Os humanos estavam todos em suas casas, de volta da lareira. Os mais velhos contavam histórias aos pequenitos. Muitas vezes, histórias medonhas. «A Torre da Babilónia», a «Noite da Bruxa Má» e similares eram o prato do dia: da noite. Os miúdos ficavam assustadiiiiinhos…
Foi numa dessas noites de breu que se passou aquela história em que o ti’ Álvaro Abreu se viu cercado por dois lobos.
«Uma noite», contava a minha sogra à filhita de seis anitos, «ainda tu não tinhas nascido, e nós ainda vivíamos na outra casinha lá em baixo no Batorel… o ti’ Álvaro Abreu ia morrendo de medo».

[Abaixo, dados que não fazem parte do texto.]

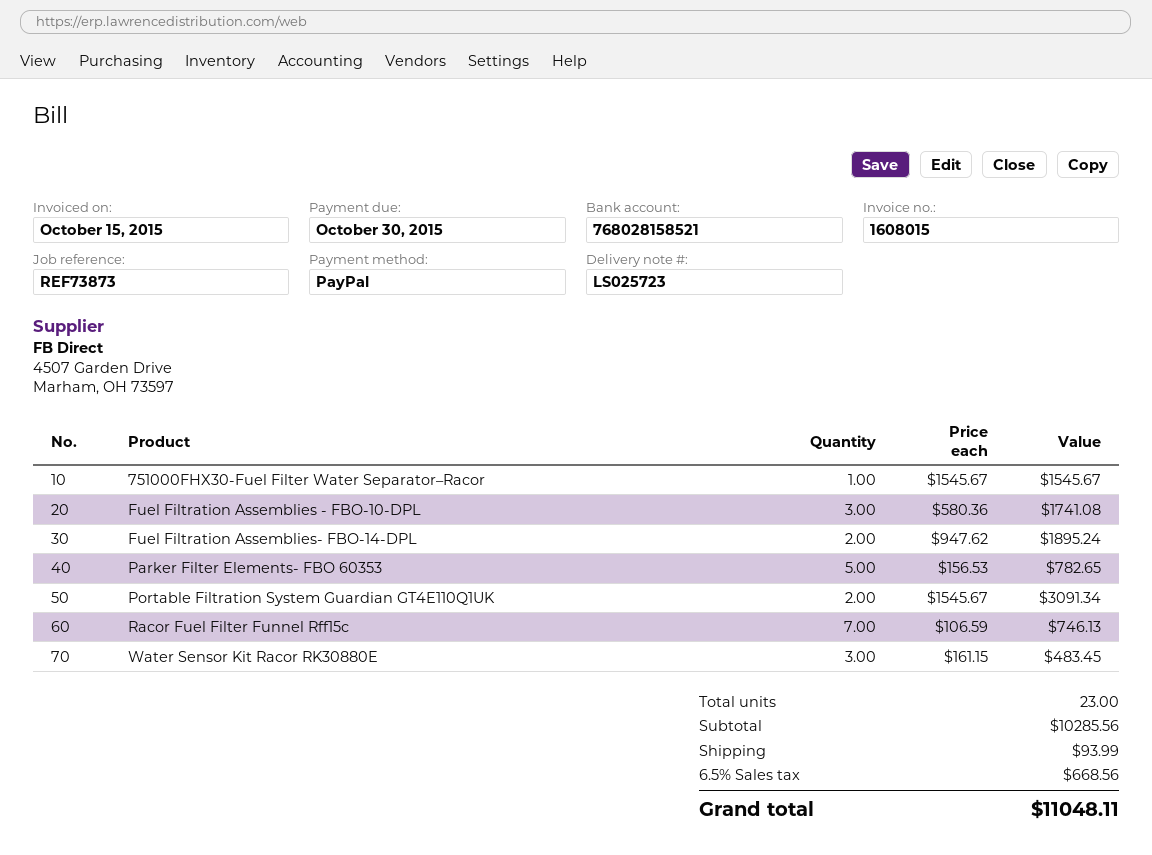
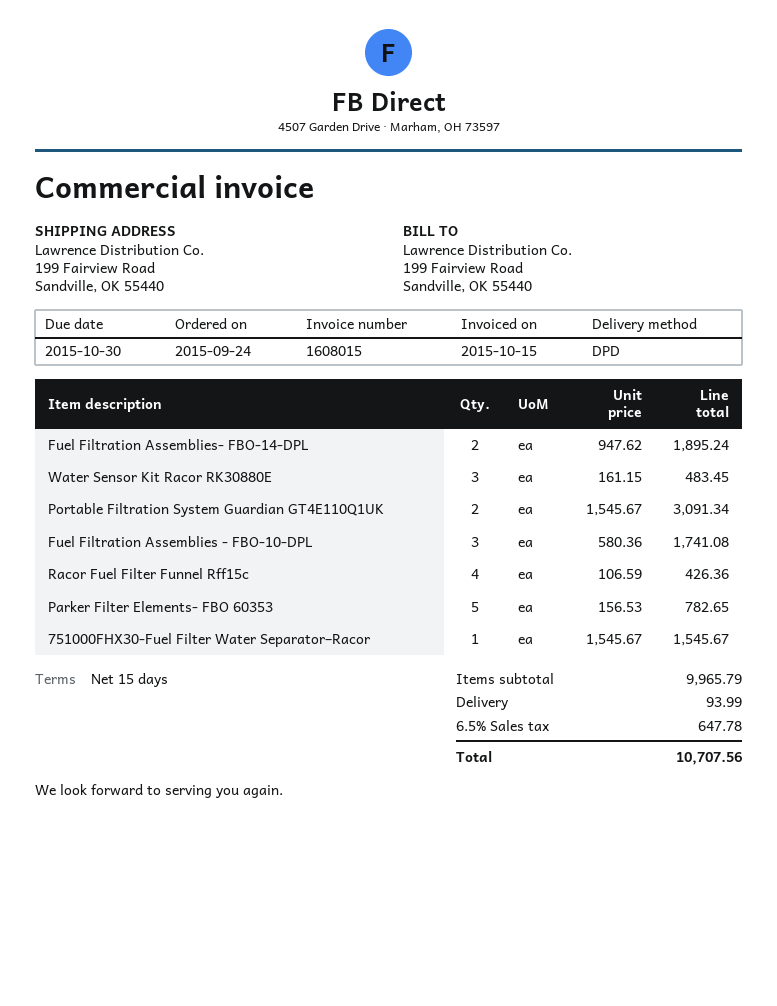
Racor Fuel Filter Funnel Rff15c: 7 x 106.59 = 746.13 -> 4 x 106.59 = 426.36
subtotal: 10285.56 -> 9965.79
tax: 6.5% = 668.56 -> 6.5% = 647.78
total: 11048.11 -> 10707.56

Ela contava que estavam os dois, futuros pai e mãe, ao «lume» (expressão igual a «à lareira»), estava muito escuro, choviscava uma chuvinha miudinha e o ventinho da serra cortava as orelhas e começam a ouvir uns gritos lá ao longe, uns gritos de muita aflição e cada vez mais fortes.
– Uuuuuuh!
O futuro pai não era homem de se ficar e pega na lanterna de petróleo, desata o macho, monta-se, pega na pistola e… «ala que se faz tarde». Vai ao encontro dos gritos que não paravam:
– Acuuuuuuudam! Acuuuudam! Acuuuudam!
Gritos verdadeiramente lancinantes. Vinham dos lados da Ponte, lá para a Várzea. Foi andando e o que encontrou? Uma cena de filme negro, filme de terror. O ti’ Álvaro Abreu, montado no cavalo, aos pontapés e aos gritos. Vinha escoltado por dois lobos.
O homem, quando viu a lanterna lá ao longe, até ganhou uma alma nova.
– Quem vem lá?
– Sou eu, homem. O que é que há?
– Dois lobos. São lobos.
E dava pontapés. Os lobos aí pararam. Ficaram para trás.
O homem que veio em socorro saca da pistola: «Traaz», «Traaz». dois tiros para o ar.
Foi o que valeu. Os animais sentiram-se acossados. Fugiram a toda a brida.
E o ti’ Álvaro Abreu:
– Vieram atrás de mim desde o cruzamento da Moita. Ainda me vi mal desta vez. Vá lá que apareceu vossemecê. Os malandros até eram capazes de me deitar abaixo do cavalo e matavam-me.
O ti’ Álvaro Abreu nunca mais esqueceu o susto daquela noite nem quem o socorreu.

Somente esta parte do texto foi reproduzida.